_The records_:
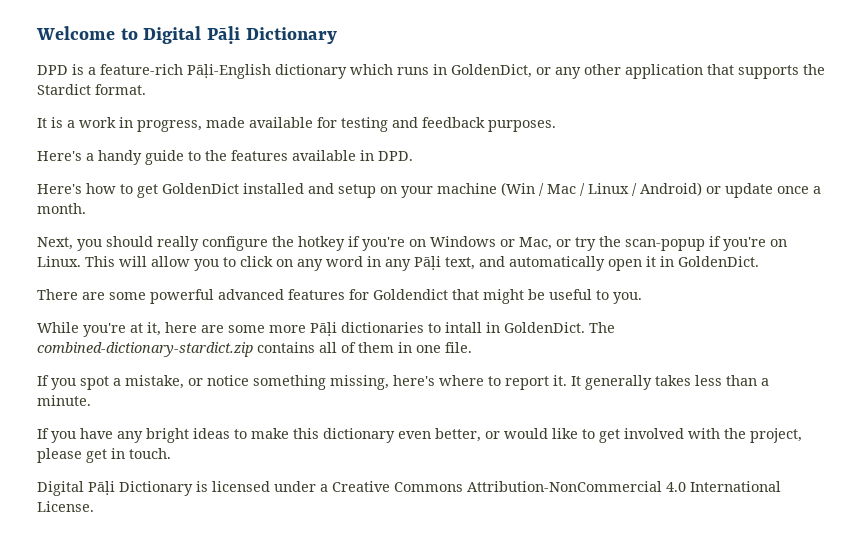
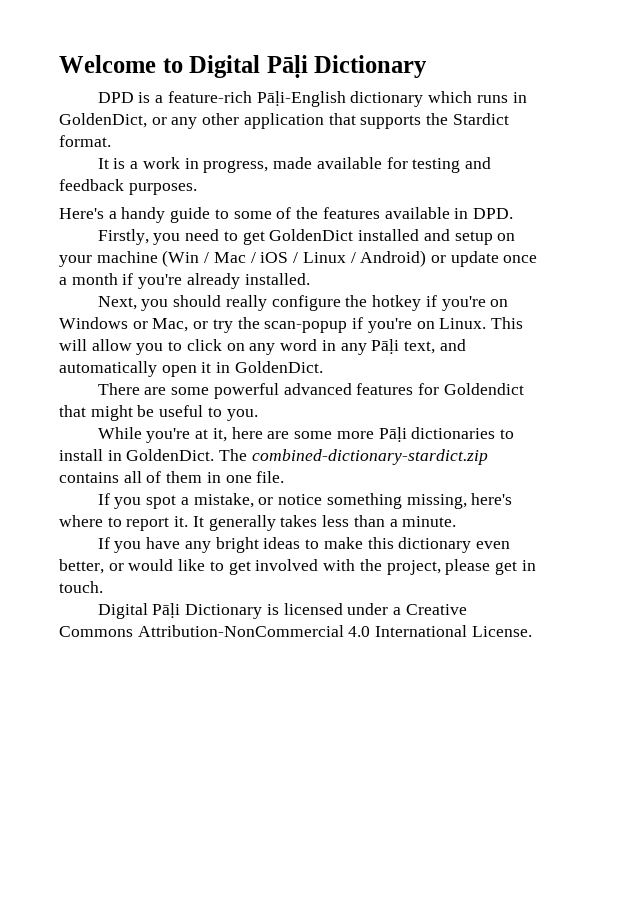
(201, 156) none -> [233,207,292,219] some of
[37,183,116,194] Here's how -> [97,229,220,245] Firstly, you need
(585, 189) none -> [260,252,299,263] iOS /
[37,203,86,214] month. -> [71,273,310,289] month if you're already installed.
[445,322,482,333] intall -> [59,449,103,461] install

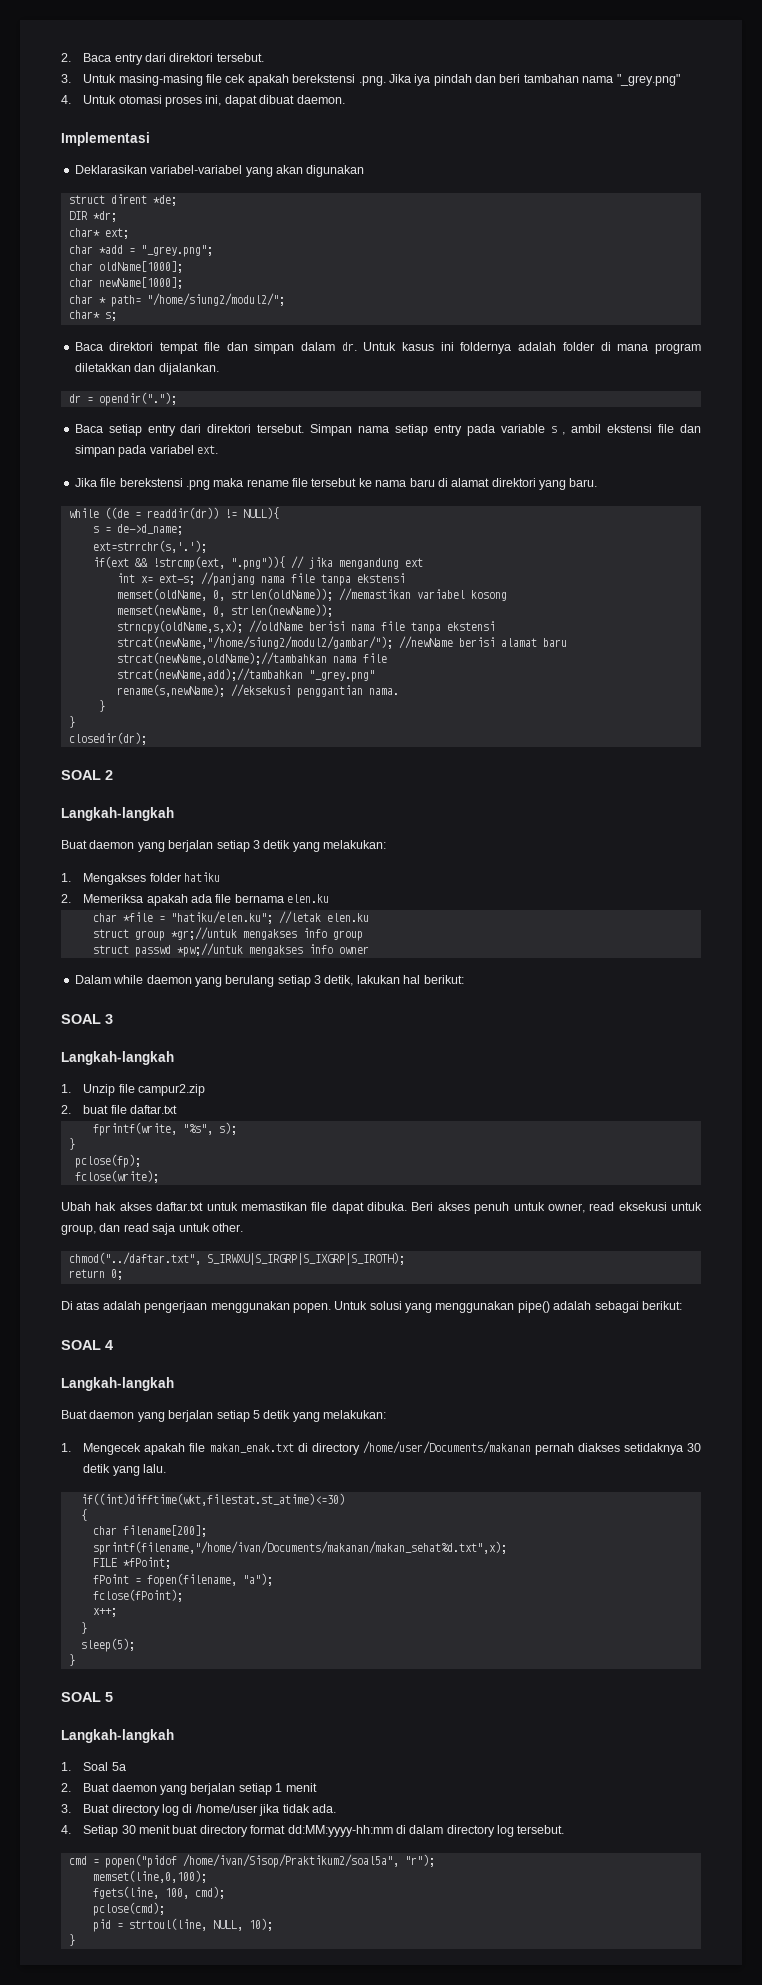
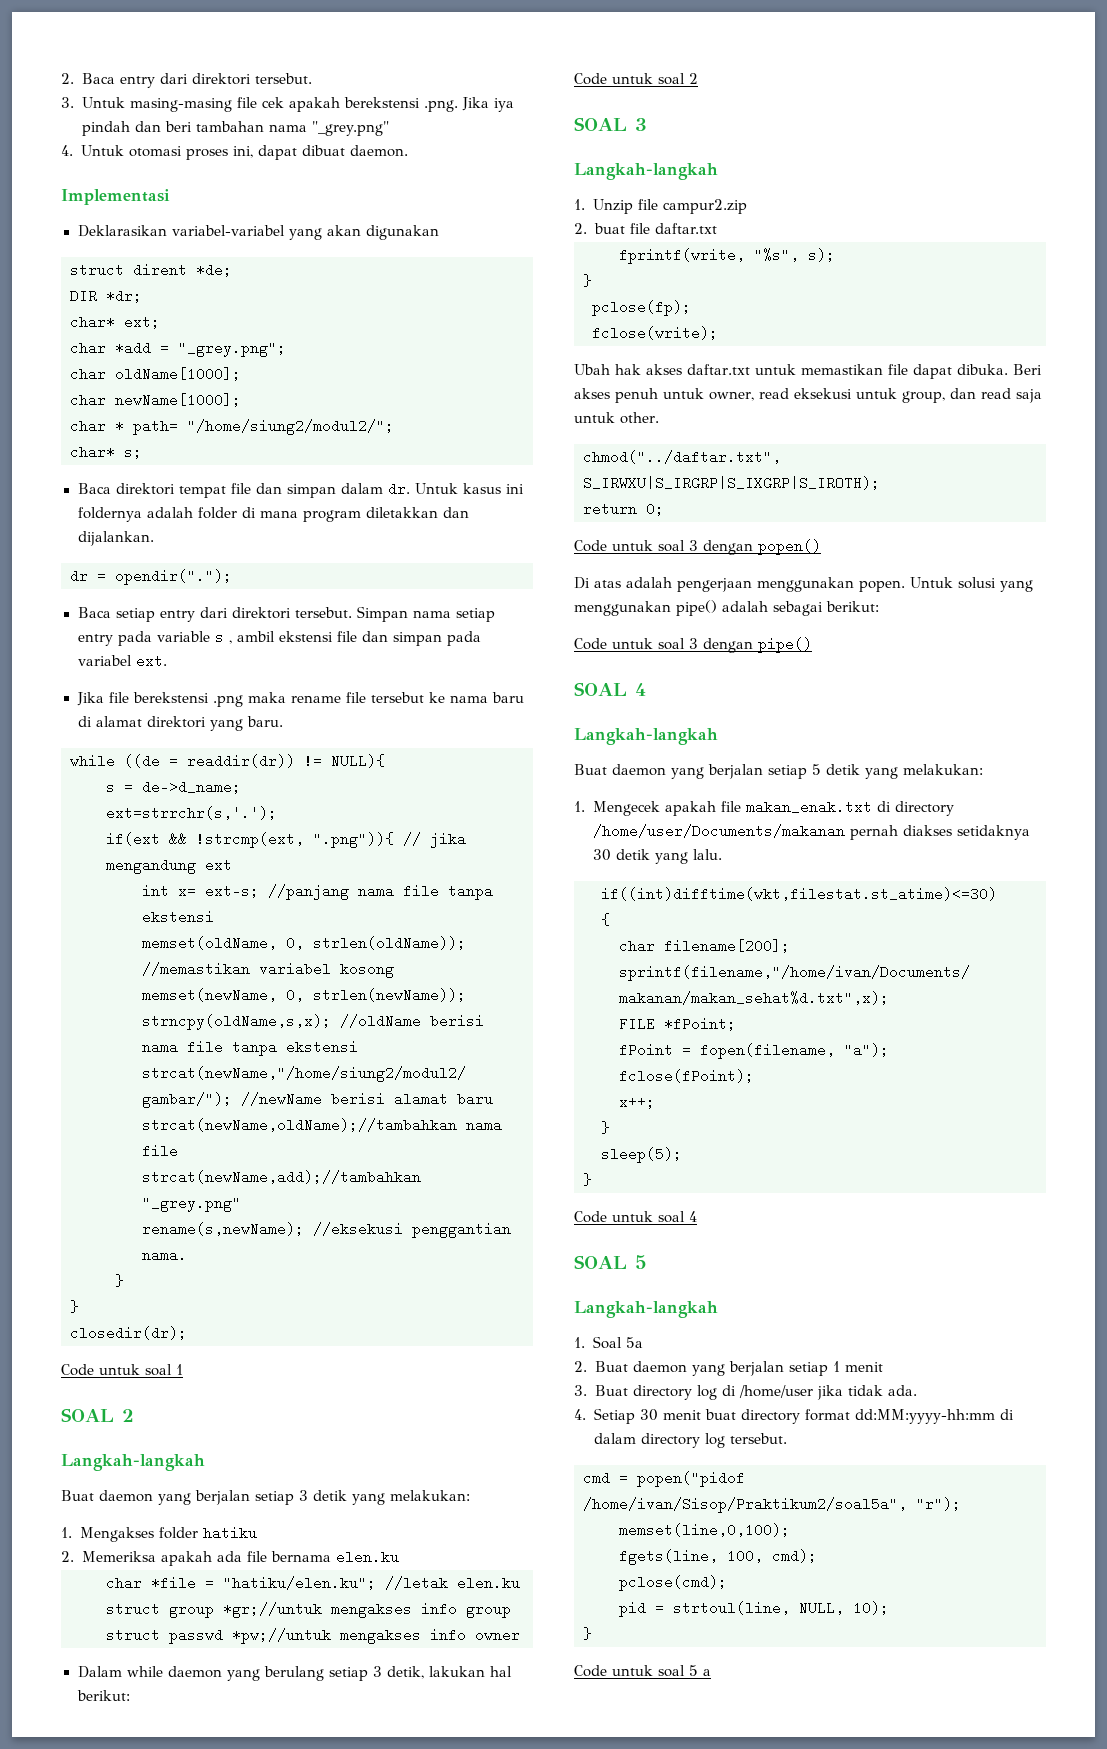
(147, 738) none -> [61,1364,183,1376] // Code untuk soal 1
(464, 979) none -> [574,73,698,85] // Code untuk soal 2
(123, 1274) none -> [574,539,821,555] // Code untuk soal 3 dengan popen()
(682, 1305) none -> [574,637,812,653] // Code untuk soal 3 dengan pipe()
(75, 1660) none -> [574,1211,697,1223] // Code untuk soal 4
(75, 1940) none -> [574,1665,711,1677] // Code untuk soal 5 a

_Task instructions_: The reply should hold every line of the records unchanged and no pictures.

_Solved exercise_:
(201, 156) none -> [233,207,292,219] some of
[37,183,116,194] Here's how -> [97,229,220,245] Firstly, you need
(585, 189) none -> [260,252,299,263] iOS /
[37,203,86,214] month. -> [71,273,310,289] month if you're already installed.
[445,322,482,333] intall -> [59,449,103,461] install

(147, 738) none -> [61,1364,183,1376] // Code untuk soal 1
(464, 979) none -> [574,73,698,85] // Code untuk soal 2
(123, 1274) none -> [574,539,821,555] // Code untuk soal 3 dengan popen()
(682, 1305) none -> [574,637,812,653] // Code untuk soal 3 dengan pipe()
(75, 1660) none -> [574,1211,697,1223] // Code untuk soal 4
(75, 1940) none -> [574,1665,711,1677] // Code untuk soal 5 a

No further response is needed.